SimpleFormPostModel.cs:

public class SimpleFormPostModel
{
    [Required]
    [MinLength(3, 
        ErrorMessage = "This has to be at least 3 chars long dammit")]
    public string FirstName { get; set; }

    [Required]
    [MinLength(3, 
        ErrorMessage = "This has to be at least 3 chars long dammit")]
    public string LastName { get; set; }

    [Required]
    [Range(minimum: 18, maximum: 1000, 
        ErrorMessage = "You have to be between 18 and 1000 years old")]
    public int Age { get; set; }

    [Required]
    public string[] Consent { get; set; }
}
These ErrorMessage fields are quite nice, however there's one drawback to them: localization. Although it's not impossible to localize your ValidationAttribute error messages this requires extra work, so I offer a different approach.

2. Introducing the Builder

Lets refactor our app and make it work with a builder. First off, the builder will have a Build() method and this should return a BuildResult<Person>

So we can create our builder object as a nested type of Person:

public class Person
{
// this constructor is obsolete; 
//the Person class needs only properties with private setters
public Person(string firstName, string lastName, int age)
{
    FirstName = firstName;
    LastName = lastName;
    Age = age;  
}

public string FirstName { get; set;}

public string LastName { get; set;}

public int Age { get; set;}

public static readonly string ERROR_FIRST_NAME_LENGTH
    = "person.firstname.length";

public static readonly string ERROR_LAST_NAME_LENGTH
    = "person.lastname.length";

public static readonly string ERROR_AGE_INVALID
    = "person.age.invalid";

public static readonly string ERROR_CONSENT_REQUIRED
    = "person.consent.required";

public class Builder
{
    public string FirstName { get; set; }
    public string LastName { get; set; }
    public int Age { get; set; }
    public string[] Consent { get; set; }

    public BuildResult<Person> Build()
    {
        var errorCodes = new List<string>();

        if (string.IsNullOrEmpty(FirstName))
            errorCodes.Add(ERROR_FIRST_NAME_LENGTH);

        if(string.IsNullOrEmpty(LastName))
            errorCodes.Add(ERROR_LAST_NAME_LENGTH);

        if(Age < 18)
            errorCodes.Add(ERROR_AGE_INVALID);

        if(Consent == null || Consent.Contains("yes") == false)
            errorCodes.Add(ERROR_CONSENT_REQUIRED);

        // kinda dumb
        var person = errorCodes.Any() 
            ? null 
            : new Person(FirstName, LastName, Age);

        return new BuildResult<Person>(errorCodes, person);
    }
}

Lets also create a new controller and call it CleanController.
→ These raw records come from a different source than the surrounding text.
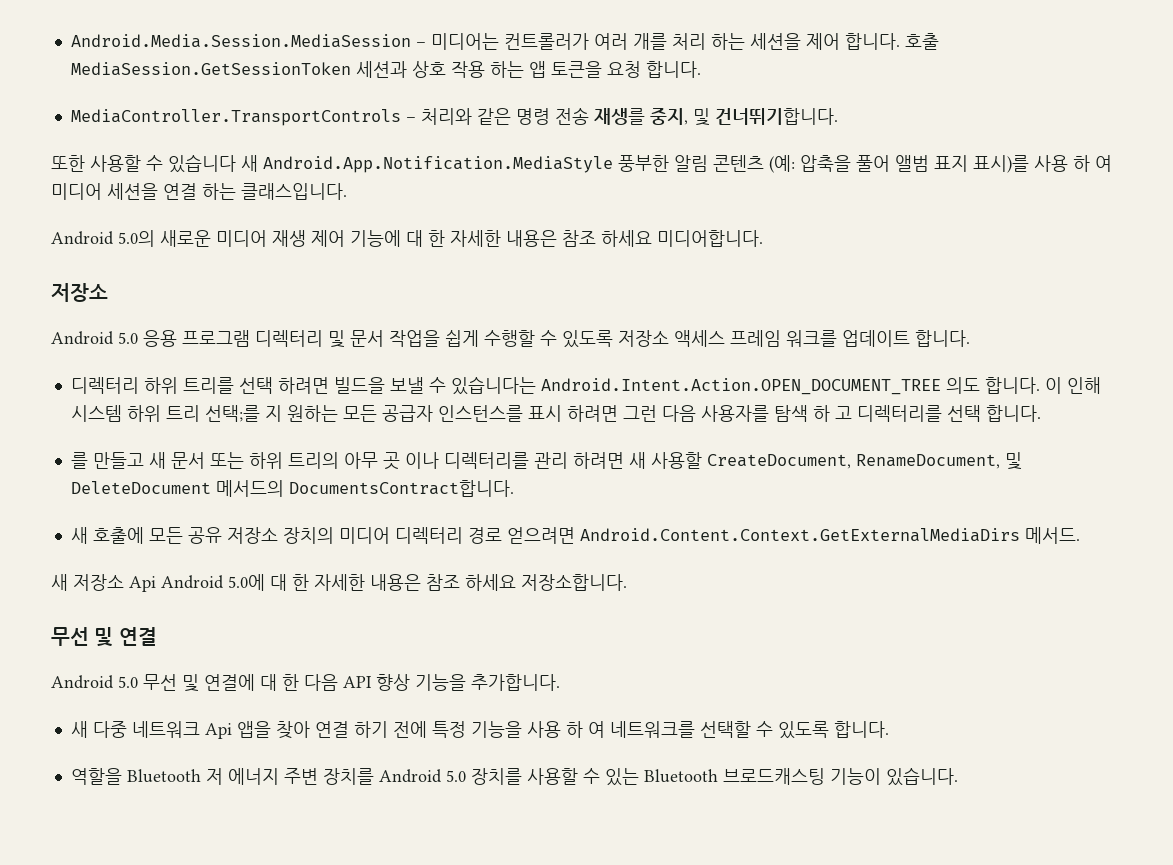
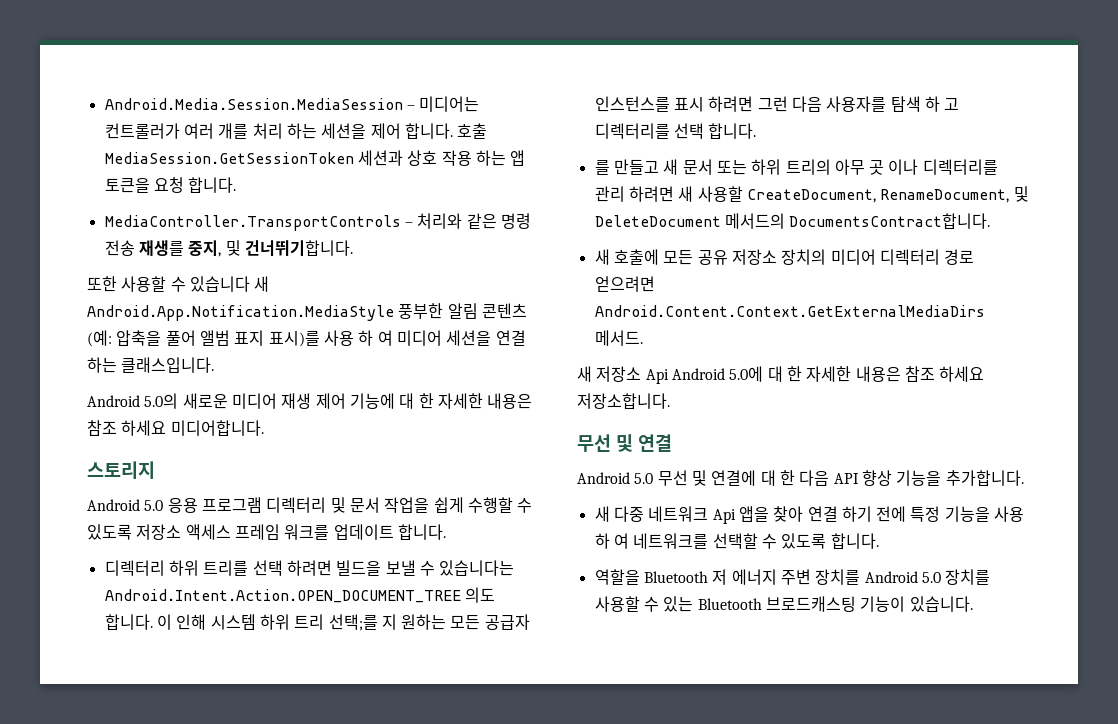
  Android 5.0의 새로운 미디어 재생 제어 기능에 대 한 자세한 내용은 참조 하세요 미디어합니다.
- 저장소
+ 스토리지

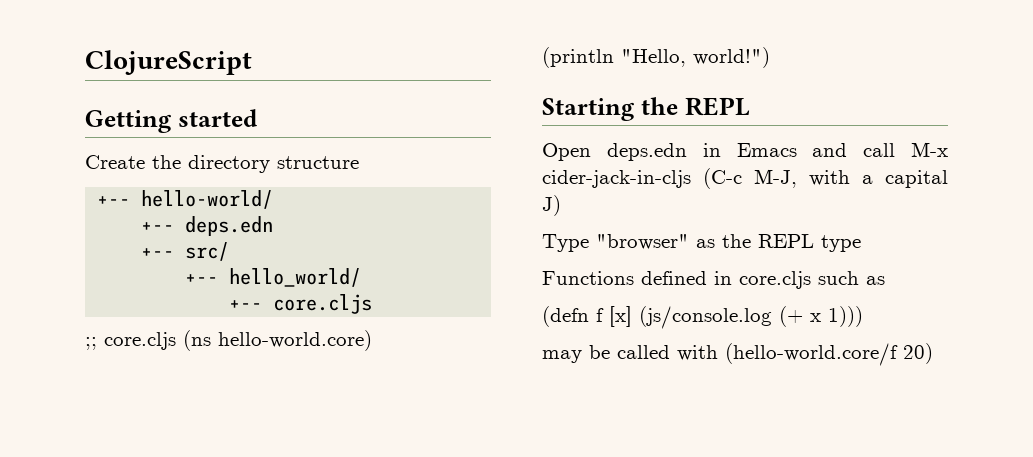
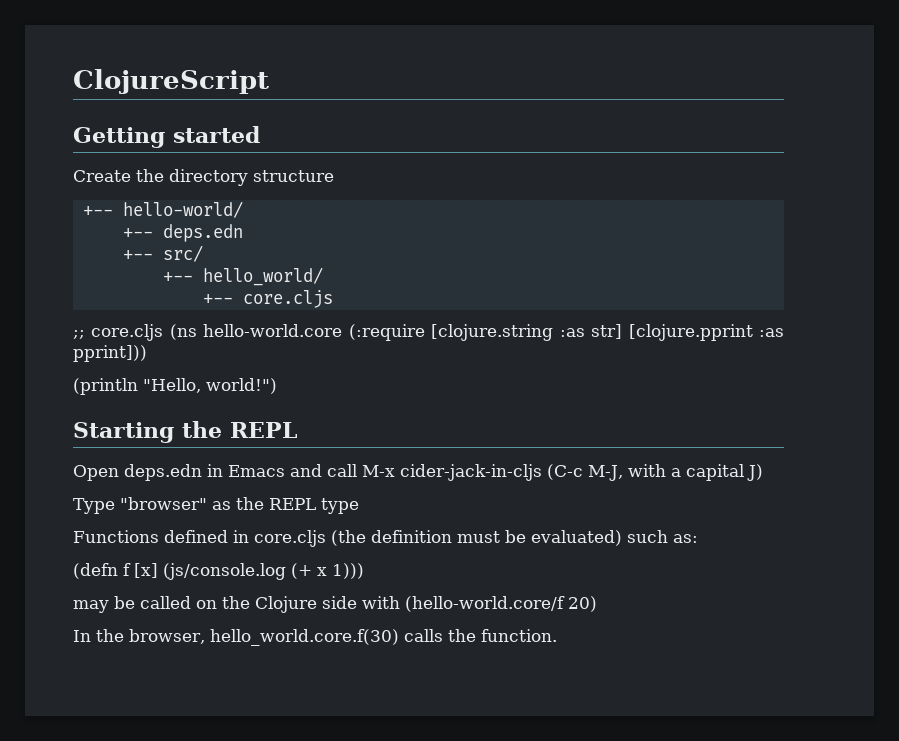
- ;; core.cljs (ns hello-world.core)
+ ;; core.cljs (ns hello-world.core (:require [clojure.string :as str] [clojure.pprint :as pprint]))
- Functions defined in core.cljs such as
+ Functions defined in core.cljs (the definition must be evaluated) such as:
- may be called with (hello-world.core/f 20)
+ may be called on the Clojure side with (hello-world.core/f 20)
+ In the browser, hello_world.core.f(30) calls the function.

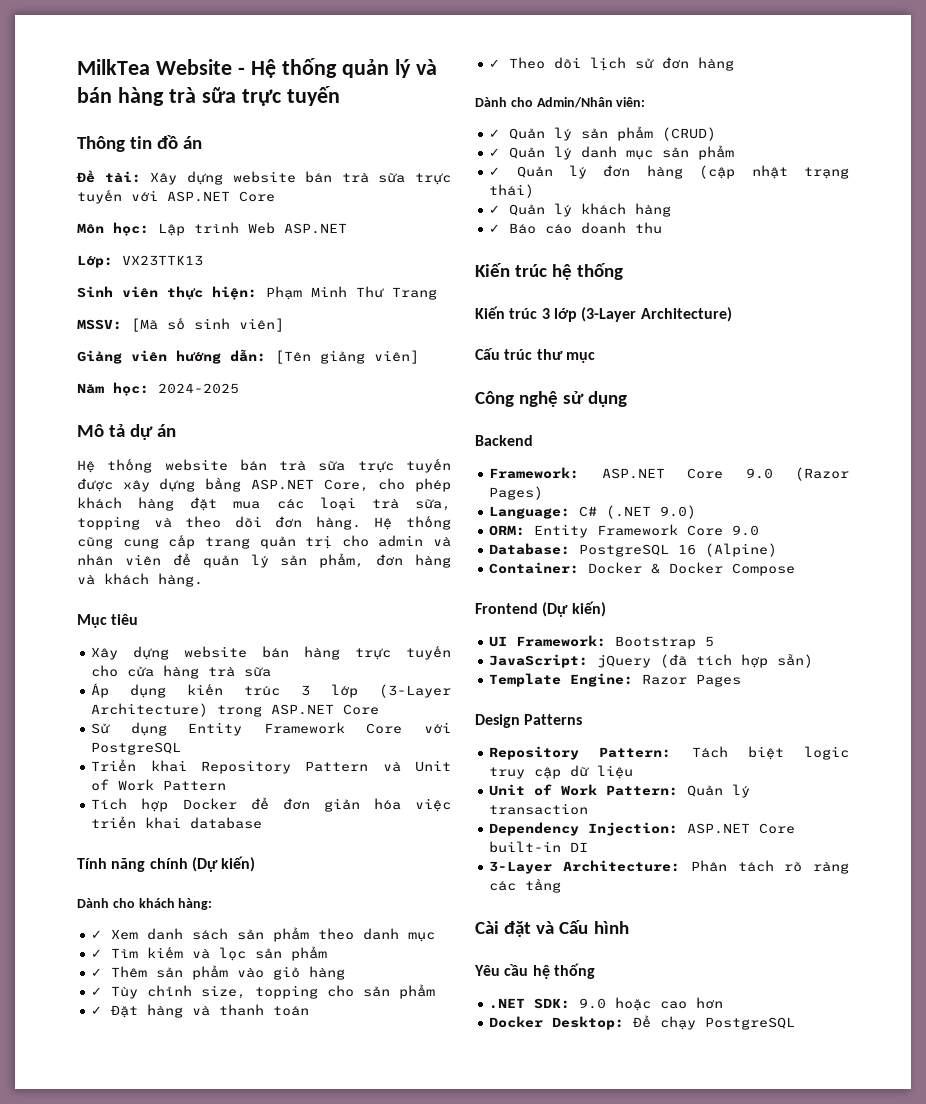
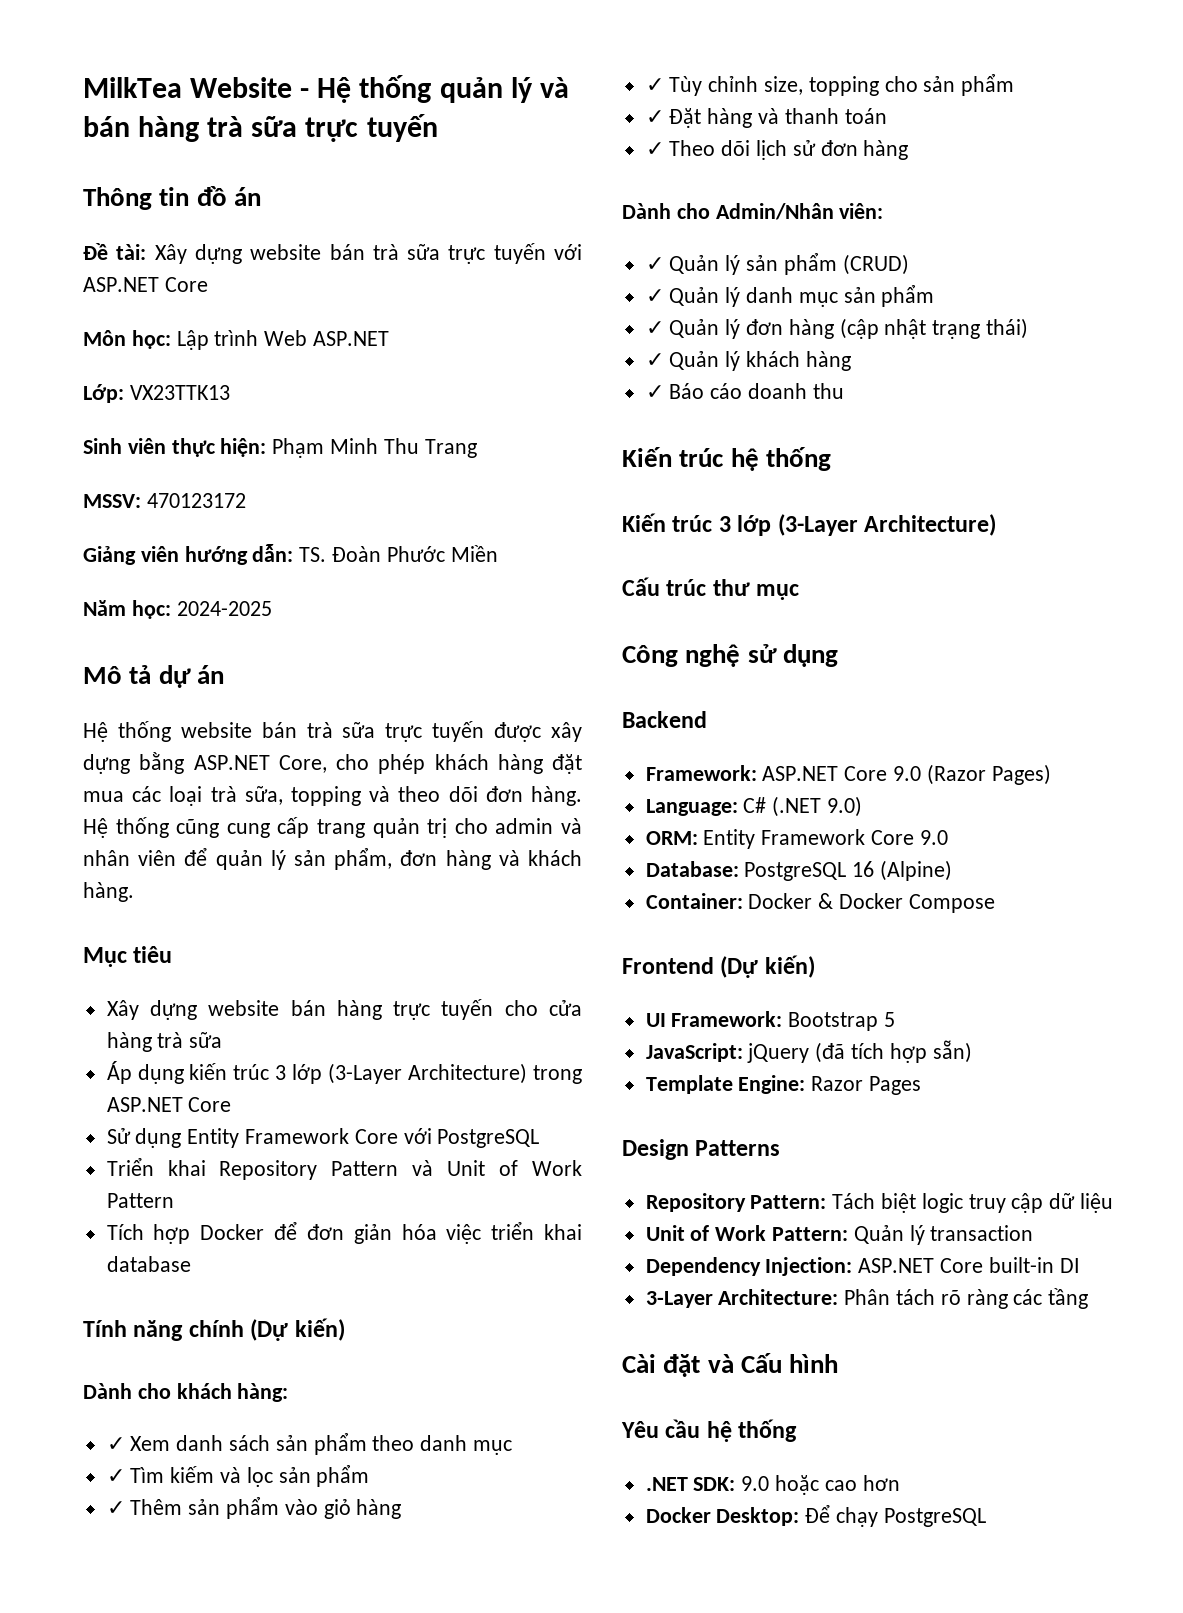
- Sinh viên thực hiện: Phạm Minh Thư Trang
+ Sinh viên thực hiện: Phạm Minh Thu Trang
- MSSV: [Mã số sinh viên]
+ MSSV: 470123172
- Giảng viên hướng dẫn: [Tên giảng viên]
+ Giảng viên hướng dẫn: TS. Đoàn Phước Miền

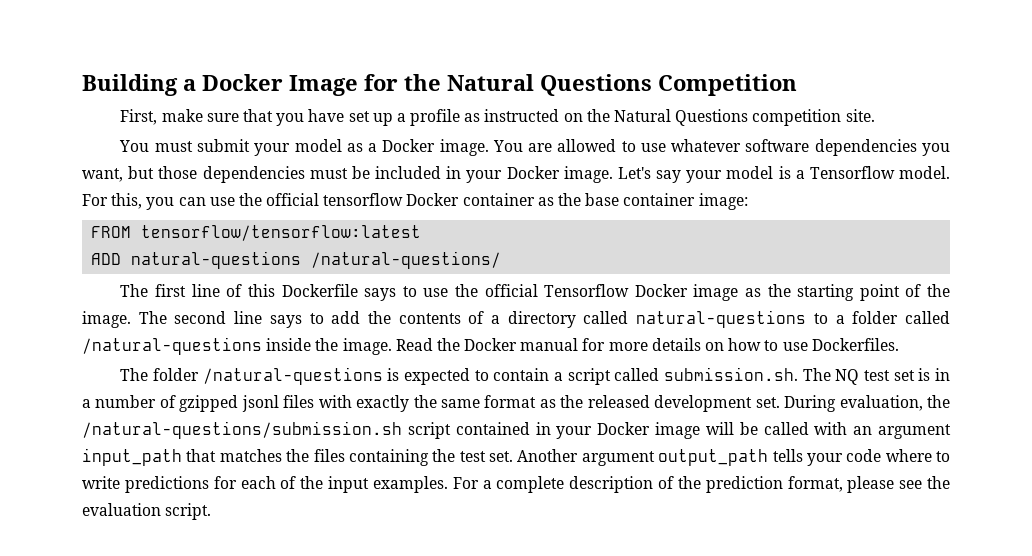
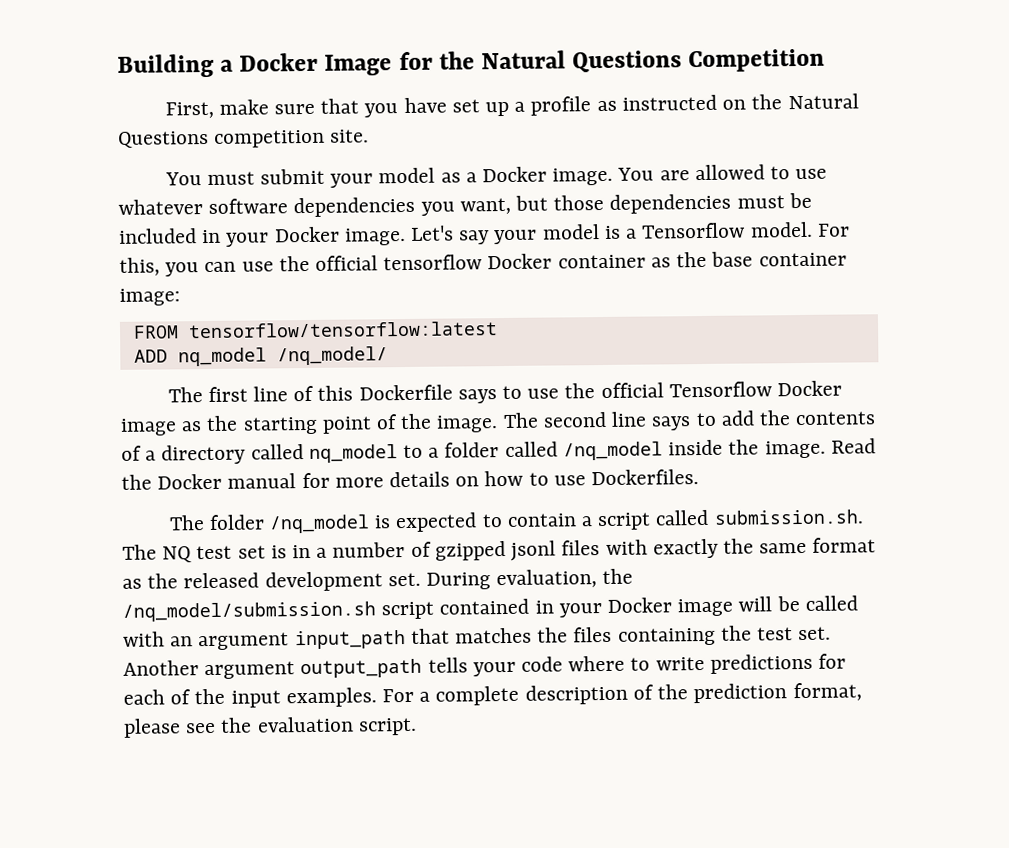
- ADD natural-questions /natural-questions/
+ ADD nq_model /nq_model/
- The second line says to add the contents of a directory called natural-questions to a folder called /natural-questions inside the image.
+ The second line says to add the contents of a directory called nq_model to a folder called /nq_model inside the image.
- The folder /natural-questions is expected to contain a script called submission.sh. The NQ test set is in a number of gzipped jsonl files with exactly the same format as the released development set.
+ The folder /nq_model is expected to contain a script called submission.sh. The NQ test set is in a number of gzipped jsonl files with exactly the same format as the released development set.
- During evaluation, the /natural-questions/submission.sh script contained in your Docker image will be called with an argument input_path that matches the files containing the test set.
+ During evaluation, the /nq_model/submission.sh script contained in your Docker image will be called with an argument input_path that matches the files containing the test set.

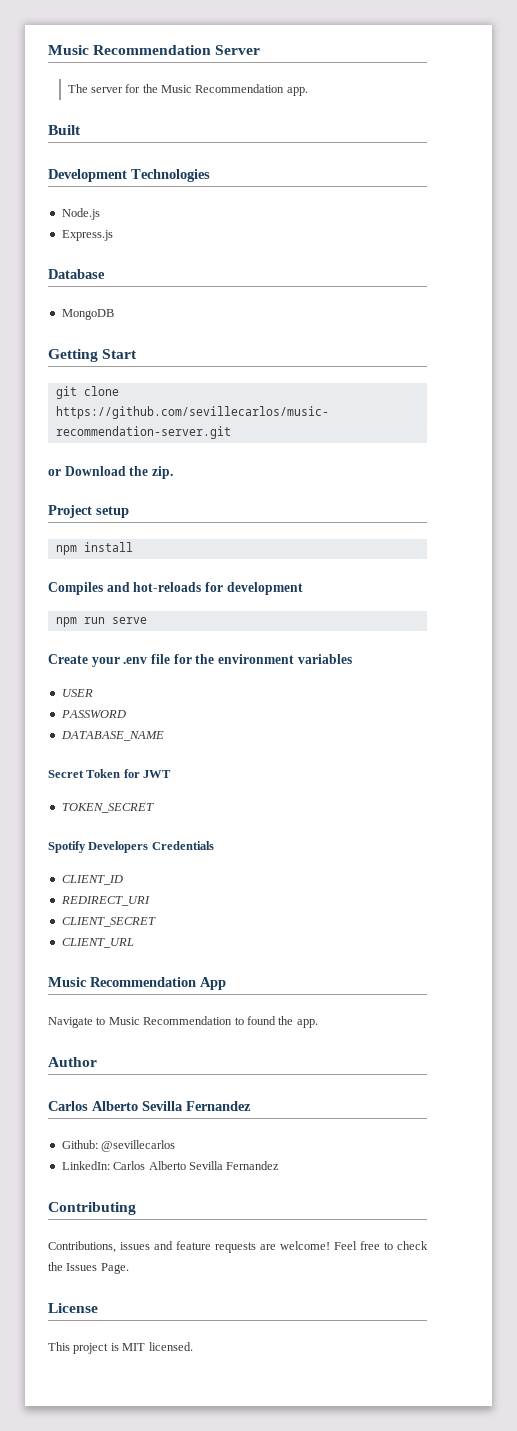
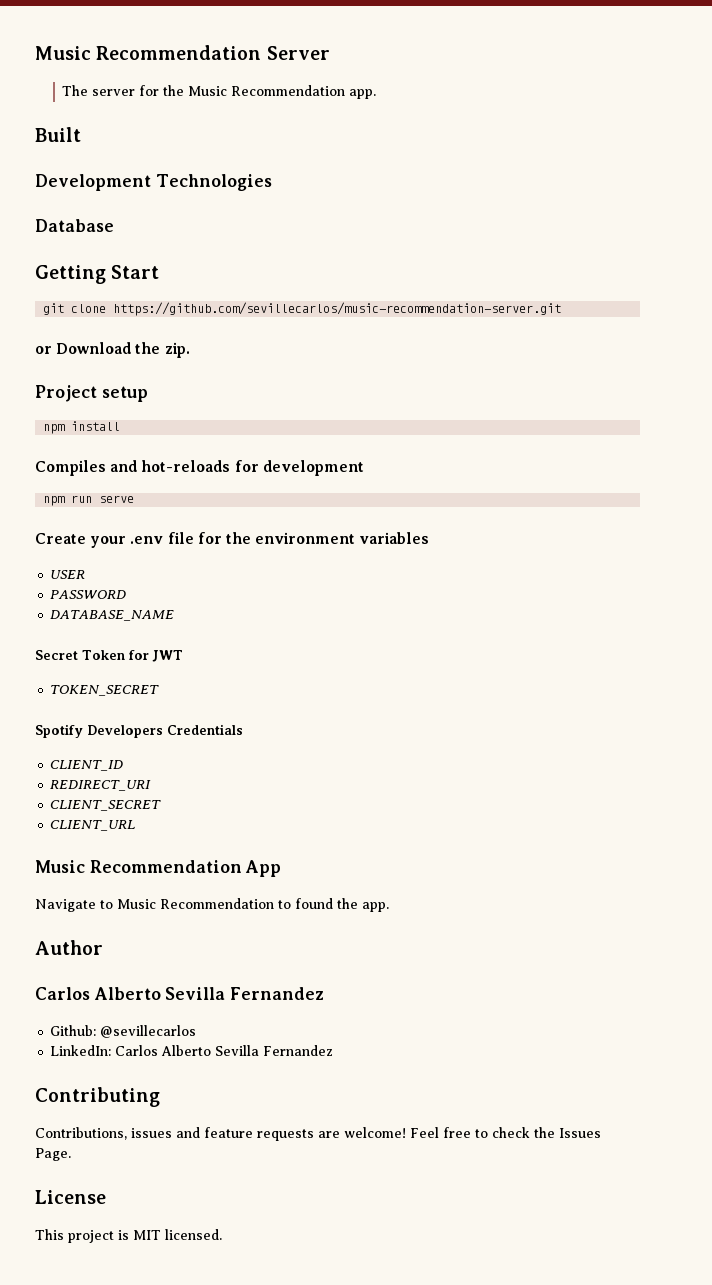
- Node.js
- Express.js
- MongoDB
Rewriting the DoStuff() method as follows:

public class CleanController : Controller
{
    [HttpPost]
    public IActionResult DoStuff(Person.Builder builder)
    {
        var buildResult = builder.Build();
        if(buildResult.IsValid == false)
            return new JsonResult(new {
                errorCodes = buildResult.ErrorCodes
            }) {StatusCode = (int)HttpStatusCode.BadRequest};

        try
        {
            // we have a valid person at this point for sure
            var person = buildResult.Value;

            return new JsonResult(new
            {
                message = "Everything went smooth"
            }) {StatusCode = (int)HttpStatusCode.OK};
        }
        catch (Exception e)
        {
            return new JsonResult(new
            {
                errors = new string[]{e.Message}}){ 
                    StatusCode = (int)HttpStatusCode.InternalServerError
            };
        }
    }
}

You can now see that we've centralized our validation logic in the builder. This makes it more testable and enables us to work with error codes instead of hardcoded error messages. We can then use the error messages however we find suitable.